HANNO ACCHIAPPATO IL "CONEJO". E MENO MALE... - Ha solo 18 anni ma leggere la sua storia è a dir poco entusiasmante. Un'avventura che parte dalla sua Montevideo e termina, o forse ricomincia, all'ombra del Colosseo. Una delle tante storie di talento e affari in stile Sud America, agenti, spie, contratti, firme e fughe. E poi lui, il "Boemo" che parte a caccia del "conejo" e alla fine lo acchiappa. Nico Lopez, classe 1993, entra al minuto 86, al posto del Capitano e in quattro giri d'orologio infila il gol del pareggio Roma contro il Catania. Una magia vera dopo il capolavoro di Osvaldo. Un gol che ripaga subito la fiducia di tutti, soprattutto di Zeman, e salva la serata ai giallorossi. In panchina capitan Totti accenna un mezzo sorriso e probabilmente pensa a una nuova stagione di tormenti. La domanda è d'obbligo: e adesso questo coniglio chi lo ferma più? L'aveva detto Alberto De Rossi, il "papà" dei piccoli giallorossi, "Nico Lopez è un talento unico", un ragazzino che ne ha passate tante, ha viaggiato, ha probabilmente sofferto per poi conquistare la capitale. E sembrano ormai lontani i giorni degli inseguimenti e delle fughe, della missione europea a caccia di un contratto e delle accuse al suo procuratore Pablo Bentancur di rapimento. Il Nacional è il passato di un ragazzo che nella prima di Serie A conferma il valore di questi talenti che si ritrovano sulle spalle l'enorme fardello di rendere un campionato ai minimi storici in fatto di qualità, nuovo e credibile.

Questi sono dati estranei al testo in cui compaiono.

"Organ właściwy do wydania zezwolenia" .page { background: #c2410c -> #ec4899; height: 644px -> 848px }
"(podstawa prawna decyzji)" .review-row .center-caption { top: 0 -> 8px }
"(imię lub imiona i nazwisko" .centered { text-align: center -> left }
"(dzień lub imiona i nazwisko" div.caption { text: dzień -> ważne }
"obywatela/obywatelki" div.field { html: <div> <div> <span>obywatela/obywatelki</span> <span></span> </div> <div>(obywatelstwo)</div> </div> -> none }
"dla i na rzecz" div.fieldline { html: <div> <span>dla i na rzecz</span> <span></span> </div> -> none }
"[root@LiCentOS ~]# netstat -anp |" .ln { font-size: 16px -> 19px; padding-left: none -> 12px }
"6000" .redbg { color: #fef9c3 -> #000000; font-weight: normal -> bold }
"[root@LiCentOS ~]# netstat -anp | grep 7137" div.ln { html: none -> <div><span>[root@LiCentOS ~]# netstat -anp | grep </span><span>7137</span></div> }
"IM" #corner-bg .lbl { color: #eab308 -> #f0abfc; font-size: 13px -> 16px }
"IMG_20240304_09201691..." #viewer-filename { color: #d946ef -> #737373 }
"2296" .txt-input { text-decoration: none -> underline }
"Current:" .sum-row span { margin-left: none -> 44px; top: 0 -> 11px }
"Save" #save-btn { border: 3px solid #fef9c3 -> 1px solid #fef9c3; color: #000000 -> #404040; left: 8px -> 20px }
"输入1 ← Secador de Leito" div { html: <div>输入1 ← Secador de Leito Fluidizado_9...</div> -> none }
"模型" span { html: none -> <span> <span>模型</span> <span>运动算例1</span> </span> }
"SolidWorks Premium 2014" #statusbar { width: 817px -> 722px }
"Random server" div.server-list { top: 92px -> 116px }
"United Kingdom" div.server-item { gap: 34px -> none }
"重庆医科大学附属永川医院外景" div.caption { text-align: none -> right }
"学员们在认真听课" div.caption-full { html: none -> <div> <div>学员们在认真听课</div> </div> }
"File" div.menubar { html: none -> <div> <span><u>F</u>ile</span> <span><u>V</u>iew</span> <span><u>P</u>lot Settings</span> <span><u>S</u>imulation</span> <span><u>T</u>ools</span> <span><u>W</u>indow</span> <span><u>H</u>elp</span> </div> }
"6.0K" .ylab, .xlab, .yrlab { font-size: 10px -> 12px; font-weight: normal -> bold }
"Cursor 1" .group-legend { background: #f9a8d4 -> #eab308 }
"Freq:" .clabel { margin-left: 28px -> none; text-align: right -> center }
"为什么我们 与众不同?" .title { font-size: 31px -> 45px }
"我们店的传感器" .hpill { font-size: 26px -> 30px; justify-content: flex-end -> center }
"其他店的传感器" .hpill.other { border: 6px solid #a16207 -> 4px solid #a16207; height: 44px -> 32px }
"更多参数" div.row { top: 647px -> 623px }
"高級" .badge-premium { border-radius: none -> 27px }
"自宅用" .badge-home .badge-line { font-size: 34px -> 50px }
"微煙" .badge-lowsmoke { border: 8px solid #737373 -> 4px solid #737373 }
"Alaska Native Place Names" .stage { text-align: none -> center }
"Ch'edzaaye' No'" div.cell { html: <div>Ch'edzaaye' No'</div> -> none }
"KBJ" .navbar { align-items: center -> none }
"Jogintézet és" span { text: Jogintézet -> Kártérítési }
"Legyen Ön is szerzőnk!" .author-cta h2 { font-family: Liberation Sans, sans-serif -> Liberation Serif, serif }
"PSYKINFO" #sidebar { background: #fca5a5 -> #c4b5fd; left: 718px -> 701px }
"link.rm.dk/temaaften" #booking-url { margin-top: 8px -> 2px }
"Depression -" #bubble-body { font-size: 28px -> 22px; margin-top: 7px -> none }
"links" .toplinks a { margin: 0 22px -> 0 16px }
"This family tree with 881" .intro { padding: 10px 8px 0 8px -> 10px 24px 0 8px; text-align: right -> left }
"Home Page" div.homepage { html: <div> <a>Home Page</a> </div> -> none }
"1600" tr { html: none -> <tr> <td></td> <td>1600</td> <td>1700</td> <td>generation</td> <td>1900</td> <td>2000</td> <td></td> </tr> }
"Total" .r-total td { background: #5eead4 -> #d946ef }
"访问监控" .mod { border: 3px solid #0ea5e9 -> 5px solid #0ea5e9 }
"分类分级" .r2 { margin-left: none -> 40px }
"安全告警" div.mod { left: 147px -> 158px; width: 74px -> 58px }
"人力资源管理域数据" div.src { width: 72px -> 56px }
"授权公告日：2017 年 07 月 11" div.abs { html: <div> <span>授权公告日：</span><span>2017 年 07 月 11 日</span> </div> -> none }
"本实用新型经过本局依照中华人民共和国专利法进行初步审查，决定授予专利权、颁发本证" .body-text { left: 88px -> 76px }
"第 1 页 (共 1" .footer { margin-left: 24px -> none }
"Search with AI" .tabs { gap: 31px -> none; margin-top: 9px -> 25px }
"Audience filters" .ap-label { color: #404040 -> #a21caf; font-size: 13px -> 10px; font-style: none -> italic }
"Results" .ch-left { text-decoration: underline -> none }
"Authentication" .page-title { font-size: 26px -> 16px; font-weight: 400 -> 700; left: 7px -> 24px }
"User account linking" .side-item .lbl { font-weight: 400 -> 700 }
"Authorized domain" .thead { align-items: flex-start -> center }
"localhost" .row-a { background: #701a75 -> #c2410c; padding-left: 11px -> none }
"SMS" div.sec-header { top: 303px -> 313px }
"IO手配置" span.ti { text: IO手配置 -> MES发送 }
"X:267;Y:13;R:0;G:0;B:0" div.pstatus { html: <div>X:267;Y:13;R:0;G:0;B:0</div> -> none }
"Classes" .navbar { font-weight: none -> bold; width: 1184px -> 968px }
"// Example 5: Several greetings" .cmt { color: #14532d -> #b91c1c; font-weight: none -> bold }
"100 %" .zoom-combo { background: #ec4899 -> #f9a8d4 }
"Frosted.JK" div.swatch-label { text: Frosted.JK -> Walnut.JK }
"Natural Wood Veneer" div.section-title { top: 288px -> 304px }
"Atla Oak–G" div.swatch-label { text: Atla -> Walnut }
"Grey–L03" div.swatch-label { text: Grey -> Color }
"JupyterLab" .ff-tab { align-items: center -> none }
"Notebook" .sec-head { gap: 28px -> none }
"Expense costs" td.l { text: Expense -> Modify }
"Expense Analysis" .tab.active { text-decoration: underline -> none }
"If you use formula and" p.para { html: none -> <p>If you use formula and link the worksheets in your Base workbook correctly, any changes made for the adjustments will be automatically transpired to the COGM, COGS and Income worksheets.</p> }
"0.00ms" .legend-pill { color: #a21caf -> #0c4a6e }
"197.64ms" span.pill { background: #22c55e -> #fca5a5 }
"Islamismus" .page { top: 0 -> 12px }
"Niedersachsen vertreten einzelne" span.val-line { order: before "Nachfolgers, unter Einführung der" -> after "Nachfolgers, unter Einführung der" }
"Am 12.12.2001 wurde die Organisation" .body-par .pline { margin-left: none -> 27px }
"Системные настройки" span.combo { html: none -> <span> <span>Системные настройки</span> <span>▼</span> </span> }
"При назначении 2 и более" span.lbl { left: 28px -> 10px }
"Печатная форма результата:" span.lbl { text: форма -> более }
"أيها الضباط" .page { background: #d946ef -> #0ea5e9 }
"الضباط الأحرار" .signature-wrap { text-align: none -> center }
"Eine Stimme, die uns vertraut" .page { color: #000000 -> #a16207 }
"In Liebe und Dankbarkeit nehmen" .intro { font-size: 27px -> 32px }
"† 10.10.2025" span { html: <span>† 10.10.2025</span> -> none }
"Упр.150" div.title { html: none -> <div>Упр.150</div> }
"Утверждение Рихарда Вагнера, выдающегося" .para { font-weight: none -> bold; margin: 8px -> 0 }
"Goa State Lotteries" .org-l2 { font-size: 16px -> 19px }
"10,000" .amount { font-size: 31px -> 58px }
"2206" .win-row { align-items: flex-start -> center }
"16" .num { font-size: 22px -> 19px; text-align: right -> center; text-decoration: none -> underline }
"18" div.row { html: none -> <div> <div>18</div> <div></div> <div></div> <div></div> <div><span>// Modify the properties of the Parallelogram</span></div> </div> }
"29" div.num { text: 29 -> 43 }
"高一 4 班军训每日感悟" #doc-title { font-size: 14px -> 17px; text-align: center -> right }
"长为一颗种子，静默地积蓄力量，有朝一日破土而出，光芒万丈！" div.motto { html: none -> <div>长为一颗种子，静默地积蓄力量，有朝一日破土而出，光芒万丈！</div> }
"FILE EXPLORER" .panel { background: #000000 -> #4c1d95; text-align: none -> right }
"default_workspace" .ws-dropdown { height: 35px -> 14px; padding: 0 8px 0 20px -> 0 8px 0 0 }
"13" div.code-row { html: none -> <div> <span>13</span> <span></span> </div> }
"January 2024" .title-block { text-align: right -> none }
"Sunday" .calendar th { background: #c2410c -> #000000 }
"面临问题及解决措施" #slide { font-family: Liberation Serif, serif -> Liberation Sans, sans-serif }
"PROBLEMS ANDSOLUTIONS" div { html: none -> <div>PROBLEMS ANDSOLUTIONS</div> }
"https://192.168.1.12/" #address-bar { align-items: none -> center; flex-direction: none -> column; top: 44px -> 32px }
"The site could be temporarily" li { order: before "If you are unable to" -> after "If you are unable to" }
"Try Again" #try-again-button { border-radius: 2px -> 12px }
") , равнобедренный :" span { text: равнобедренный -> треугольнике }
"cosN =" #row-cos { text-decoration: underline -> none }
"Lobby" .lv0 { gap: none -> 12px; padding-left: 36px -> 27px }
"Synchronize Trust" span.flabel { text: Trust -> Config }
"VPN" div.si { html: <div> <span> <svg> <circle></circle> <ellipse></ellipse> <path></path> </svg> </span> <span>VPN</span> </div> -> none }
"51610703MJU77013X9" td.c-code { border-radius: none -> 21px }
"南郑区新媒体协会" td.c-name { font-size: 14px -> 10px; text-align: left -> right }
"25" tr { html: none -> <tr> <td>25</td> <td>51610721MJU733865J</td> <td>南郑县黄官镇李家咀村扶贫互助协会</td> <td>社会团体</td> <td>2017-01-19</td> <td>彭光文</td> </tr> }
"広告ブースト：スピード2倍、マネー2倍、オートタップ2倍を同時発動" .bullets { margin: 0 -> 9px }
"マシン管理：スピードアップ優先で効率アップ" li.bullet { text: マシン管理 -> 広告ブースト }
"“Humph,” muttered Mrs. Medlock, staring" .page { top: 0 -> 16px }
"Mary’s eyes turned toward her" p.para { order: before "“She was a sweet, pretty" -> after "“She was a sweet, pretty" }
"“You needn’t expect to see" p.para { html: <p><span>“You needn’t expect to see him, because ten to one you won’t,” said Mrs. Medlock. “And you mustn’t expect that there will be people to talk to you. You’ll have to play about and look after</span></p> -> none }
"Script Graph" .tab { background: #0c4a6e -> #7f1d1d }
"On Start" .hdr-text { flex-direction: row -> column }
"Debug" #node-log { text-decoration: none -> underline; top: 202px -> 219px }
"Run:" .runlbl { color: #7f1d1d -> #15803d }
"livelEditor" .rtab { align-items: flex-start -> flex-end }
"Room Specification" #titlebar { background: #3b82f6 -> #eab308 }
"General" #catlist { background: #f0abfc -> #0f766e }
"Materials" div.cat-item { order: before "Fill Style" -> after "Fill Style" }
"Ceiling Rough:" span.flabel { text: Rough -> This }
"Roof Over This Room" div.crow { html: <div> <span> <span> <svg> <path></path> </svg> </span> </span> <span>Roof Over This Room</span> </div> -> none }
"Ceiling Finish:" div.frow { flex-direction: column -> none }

NO, L'ITALIA FORSE NON E' AI TITOLI DI CODA - E fa un certo effetto assistere alle prodezze di Nico, di Ciro Immobile, di Lorenzo Insigne e di quel Jovetic inseguito da mezza Europa, mentre dall'altra parte della Alpi un certo Zlatan Ibrahimovic rincorre ancora la prima vittoria in campionato, pareggiando, con il secondo 0-0 consecutivo, contro il Bordeaux in Ligue1. La gioia del coniglio Lopez e le magie dei suoi colleghi classe 90, obbligano a una riflessione. Abbiamo parlato per anni di potere ai giovani, di investimenti inesistenti e mancanza di fiducia. La crisi ci ha costretto a mettere in campo proprio loro, gli eterni "immaturi, non ancora pronti per i grandi palcoscenici", mentre in Spagna a 17 anni si diventa campioni d'Europa. Siamo sicuri di essere ai titoli di coda? Forse, è arrivato il momento di sognare e soprattutto scommettere. Nico Lopez diventa il "nostro" portabandiera. Crediamo in questi ragazzi. Pensate che bisogna andare indietro di oltre dieci anni per assistere a un simile spettacolo di gioventù. Nella stagione 2001/02 infatti l'età media dei 26 gol segnati fu di 25,42, domenica di 25,85. Non è una brutta notizia.
Nicolás Federico López Alonso
Nato a Montevideo, Uruguay l' 1.10.1993
Altezza: 1,75
Ruolo: Attaccante, punta centrale
Piede: sinistro
Club: AS Roma
Numero maglia: 17
Scadenza del contratto: 30.06.2016
Esordio da professionista: 24.04.2011 con il Nacional nella sfida vinta 3-1 contro Central Español. Marcatore del terzo gol al minuto 62.